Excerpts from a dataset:
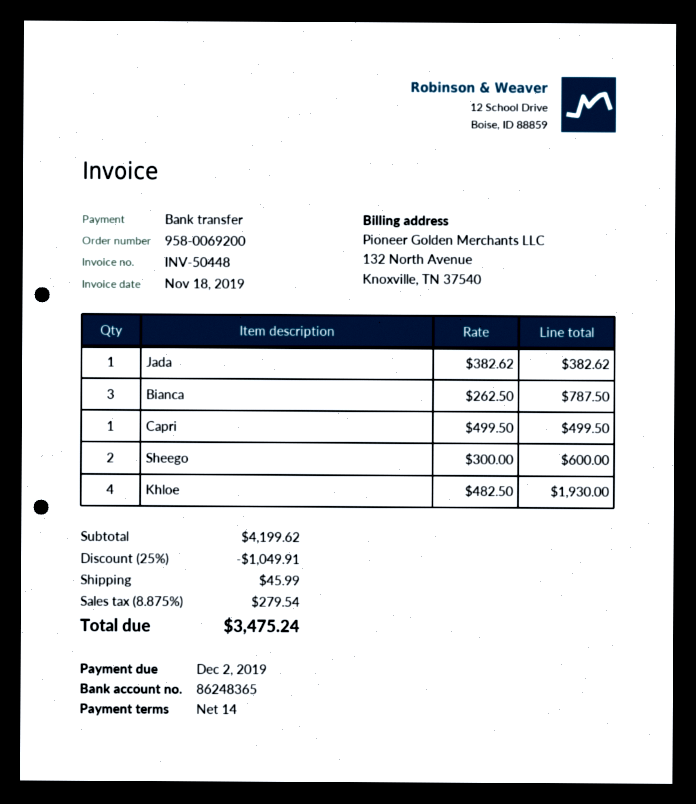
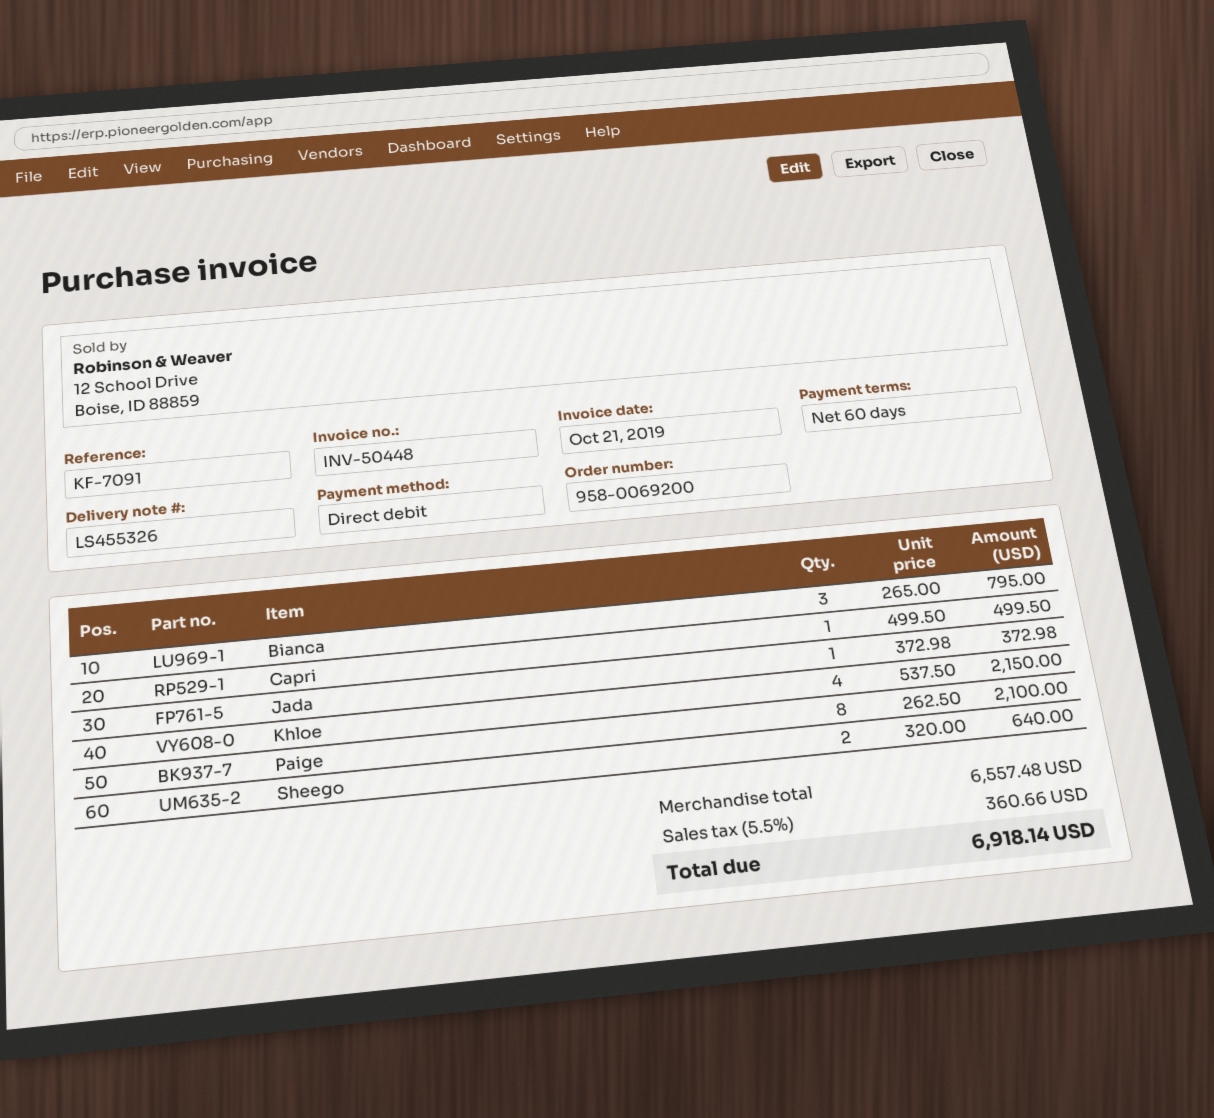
invoice date: 2019-11-18 -> 2019-10-21
payment terms: 14 days -> 60 days
payment method: bank transfer -> direct debit
Jada: 1 x 382.62 = 382.62 -> 1 x 372.98 = 372.98
Bianca: 3 x 262.50 = 787.50 -> 3 x 265.00 = 795.00
Sheego: 2 x 300.00 = 600.00 -> 2 x 320.00 = 640.00
Khloe: 4 x 482.50 = 1930.00 -> 4 x 537.50 = 2150.00
Paige: none -> 8 x 262.50 = 2100.00
subtotal: 4199.62 -> 6557.48
discount: 25% = 1049.91 -> none
shipping: 45.99 -> none
tax: 8.875% = 279.54 -> 5.5% = 360.66
total: 3475.24 -> 6918.14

**ACTIVITY**
Each entry above must come back exactly as written. Drop the images.

**ANSWER TO THIS EXERCISE**
invoice date: 2019-11-18 -> 2019-10-21
payment terms: 14 days -> 60 days
payment method: bank transfer -> direct debit
Jada: 1 x 382.62 = 382.62 -> 1 x 372.98 = 372.98
Bianca: 3 x 262.50 = 787.50 -> 3 x 265.00 = 795.00
Sheego: 2 x 300.00 = 600.00 -> 2 x 320.00 = 640.00
Khloe: 4 x 482.50 = 1930.00 -> 4 x 537.50 = 2150.00
Paige: none -> 8 x 262.50 = 2100.00
subtotal: 4199.62 -> 6557.48
discount: 25% = 1049.91 -> none
shipping: 45.99 -> none
tax: 8.875% = 279.54 -> 5.5% = 360.66
total: 3475.24 -> 6918.14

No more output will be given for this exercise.